== RECORDS
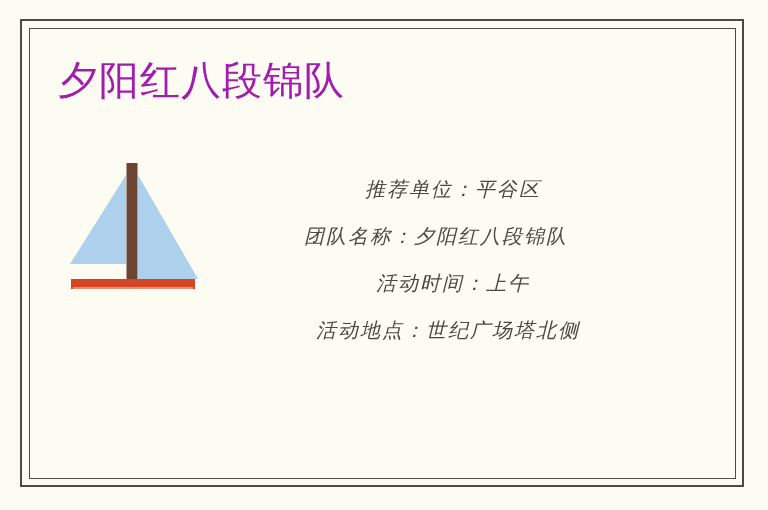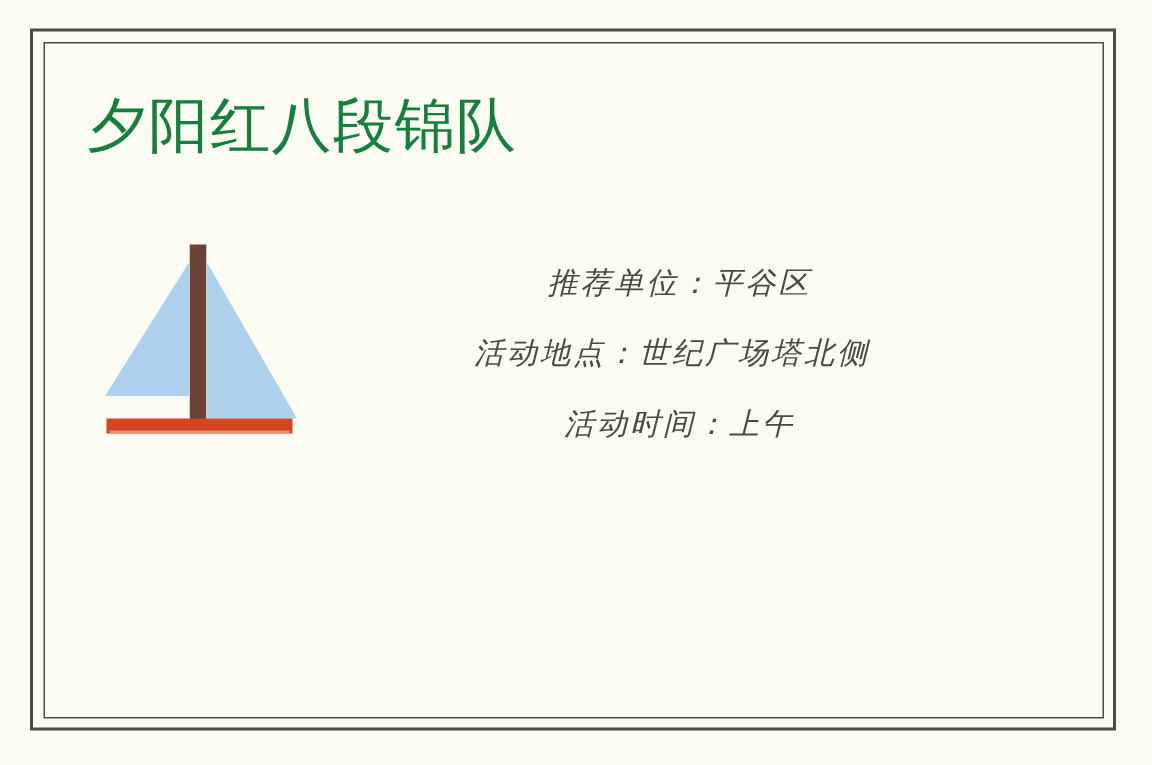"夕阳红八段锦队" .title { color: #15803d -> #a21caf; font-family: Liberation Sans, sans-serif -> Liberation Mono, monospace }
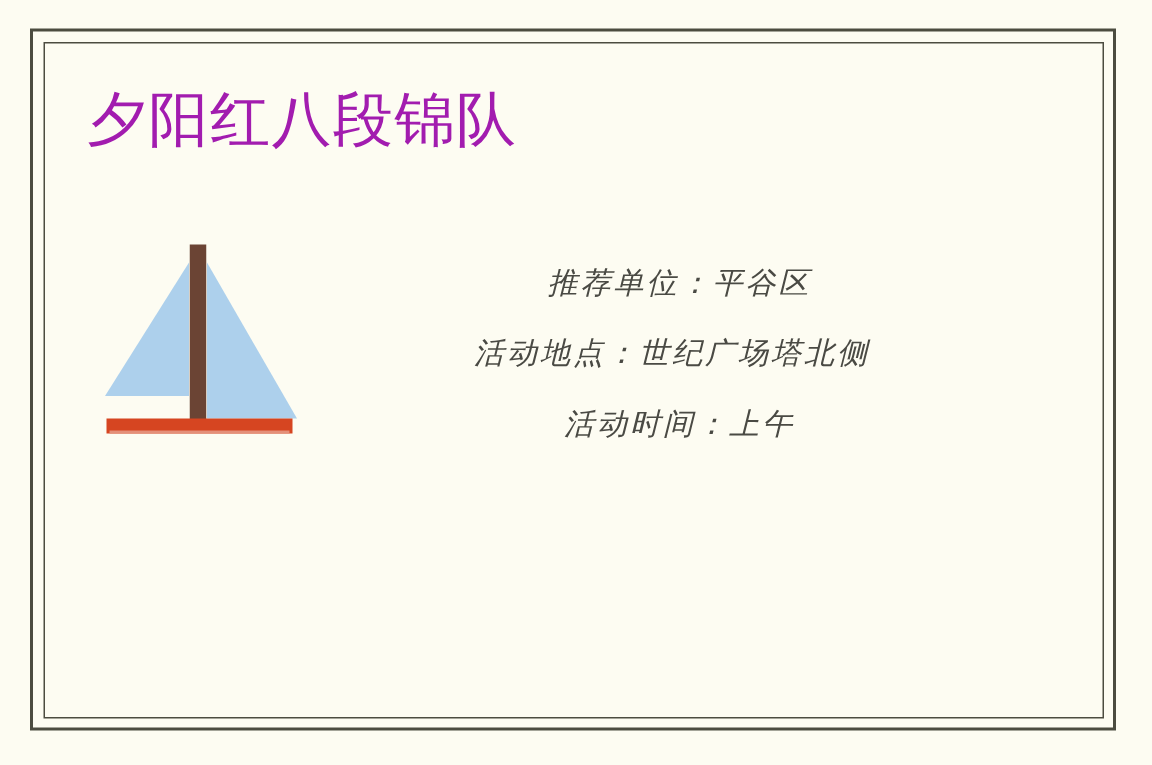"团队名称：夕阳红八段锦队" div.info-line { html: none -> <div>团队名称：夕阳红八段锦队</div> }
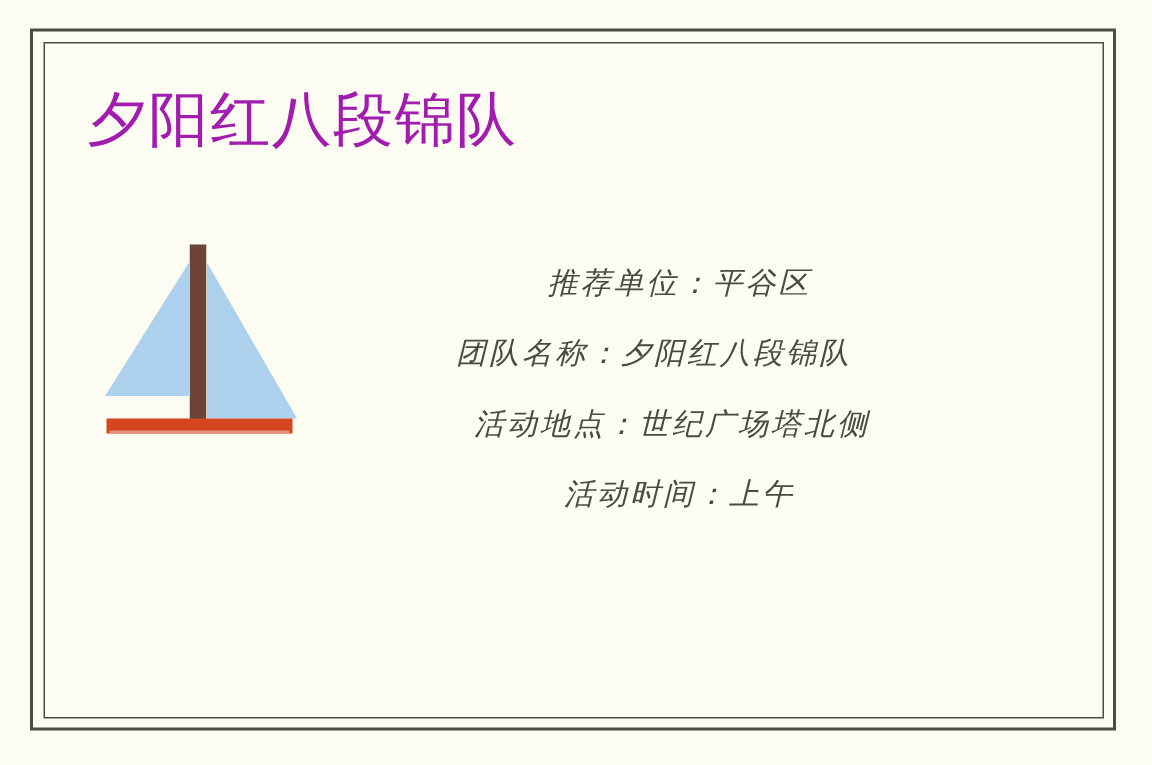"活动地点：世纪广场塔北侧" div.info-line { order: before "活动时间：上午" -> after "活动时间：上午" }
====
== RECORDS
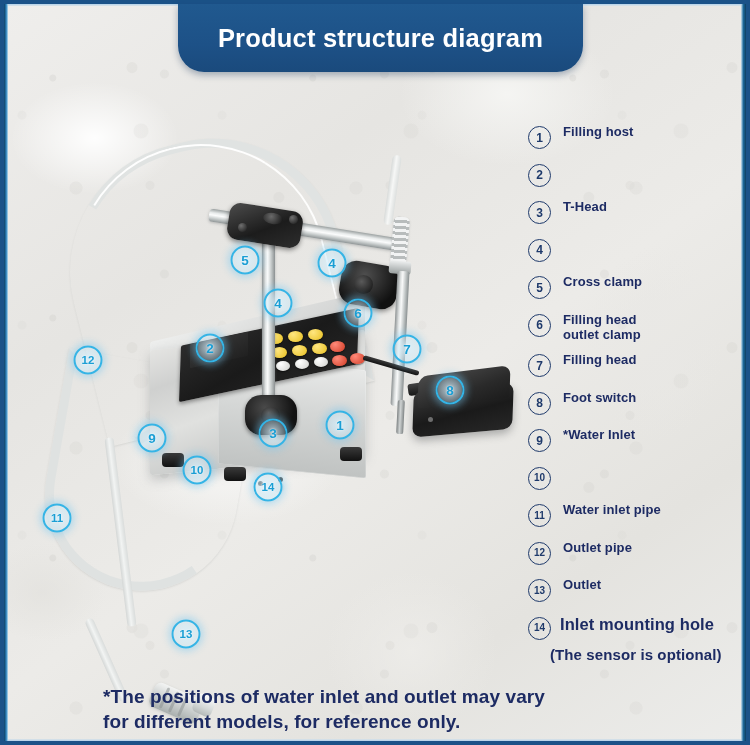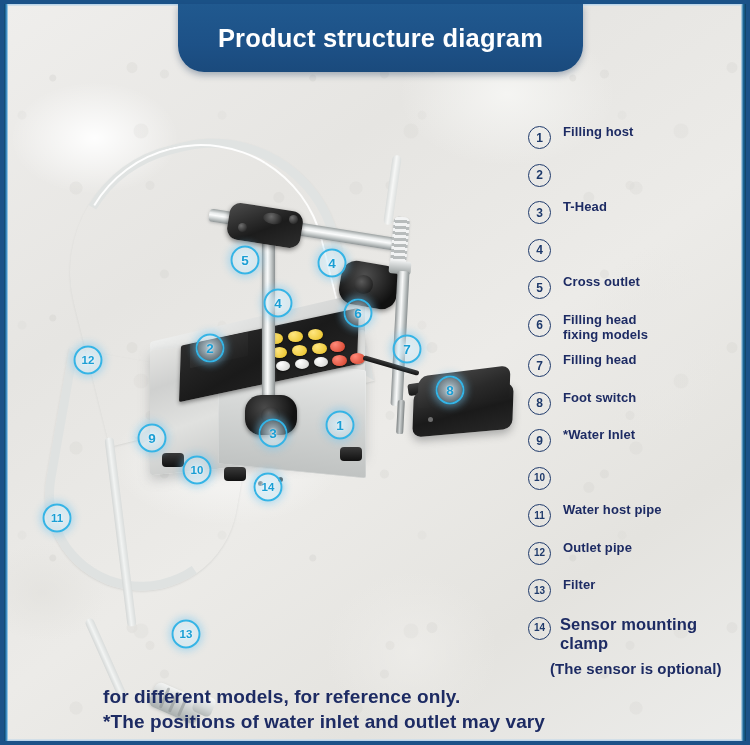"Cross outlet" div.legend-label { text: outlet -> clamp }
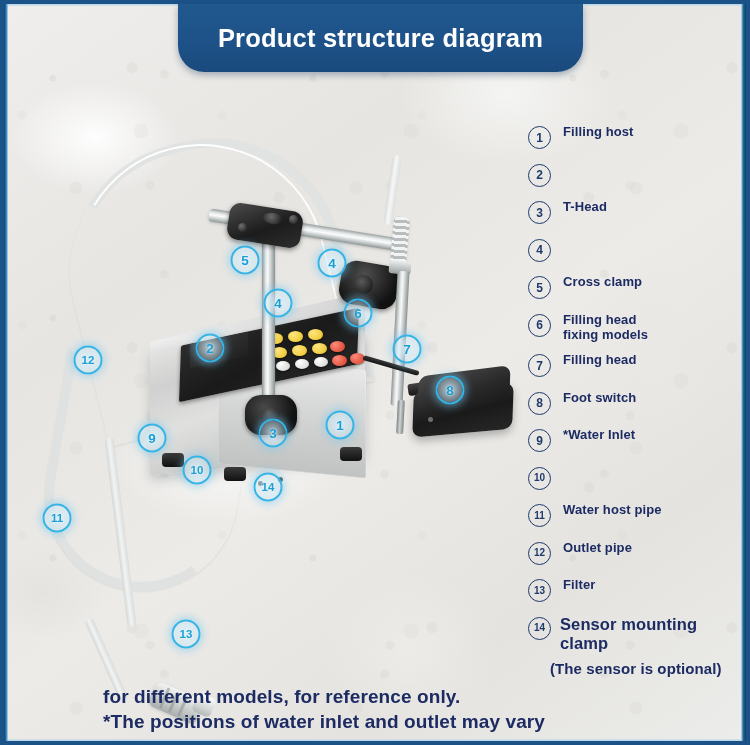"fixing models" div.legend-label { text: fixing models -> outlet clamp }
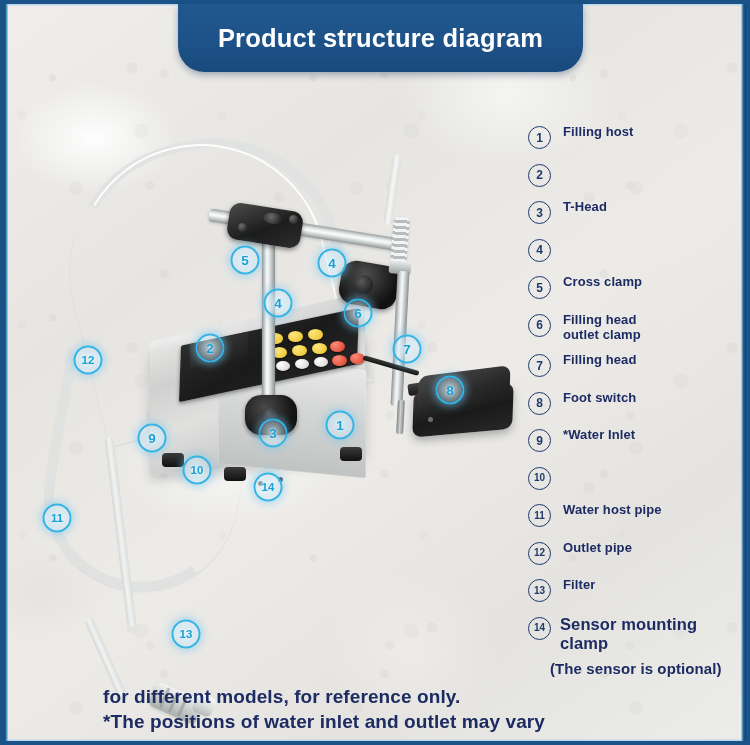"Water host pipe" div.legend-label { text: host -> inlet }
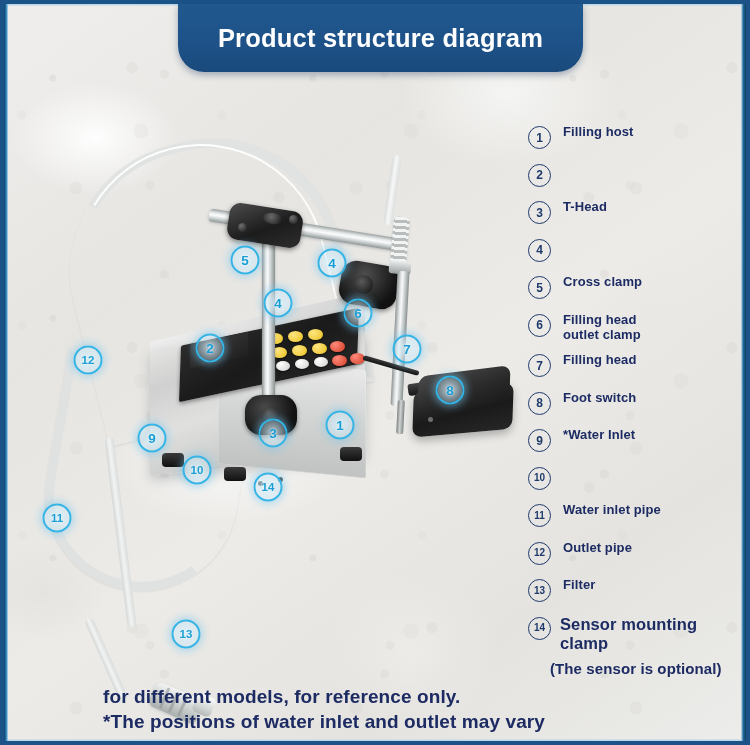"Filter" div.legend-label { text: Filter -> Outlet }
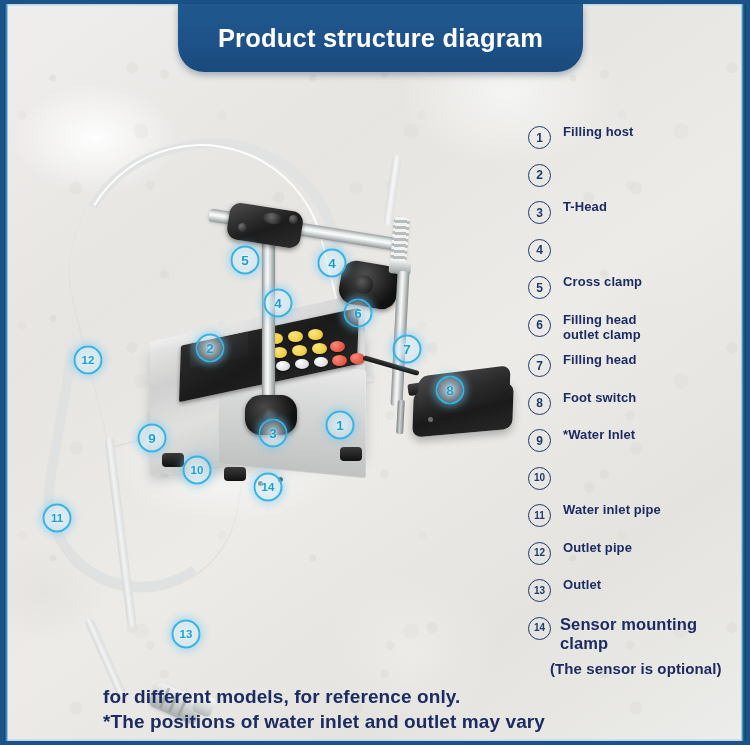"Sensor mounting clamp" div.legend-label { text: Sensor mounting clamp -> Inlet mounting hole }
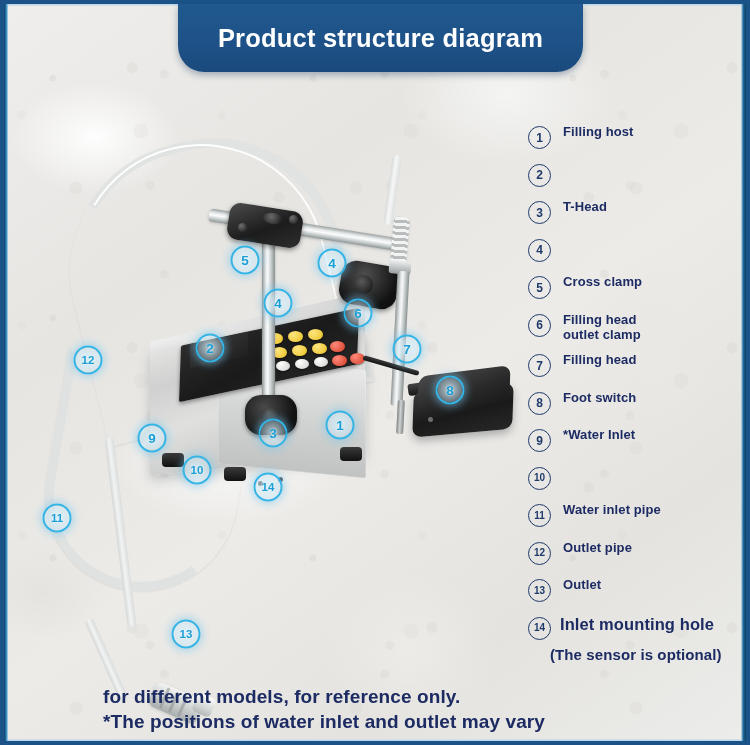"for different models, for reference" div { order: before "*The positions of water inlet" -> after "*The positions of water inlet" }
====
* YOUR GOAL *
Make an exact copy of the lines above, beginning with the line with "color: #15803d ->" and ending with the line with "html: none ->", and keep the pictures out of it.

* TASK ANSWER *
"夕阳红八段锦队" .title { color: #15803d -> #a21caf; font-family: Liberation Sans, sans-serif -> Liberation Mono, monospace }
"团队名称：夕阳红八段锦队" div.info-line { html: none -> <div>团队名称：夕阳红八段锦队</div> }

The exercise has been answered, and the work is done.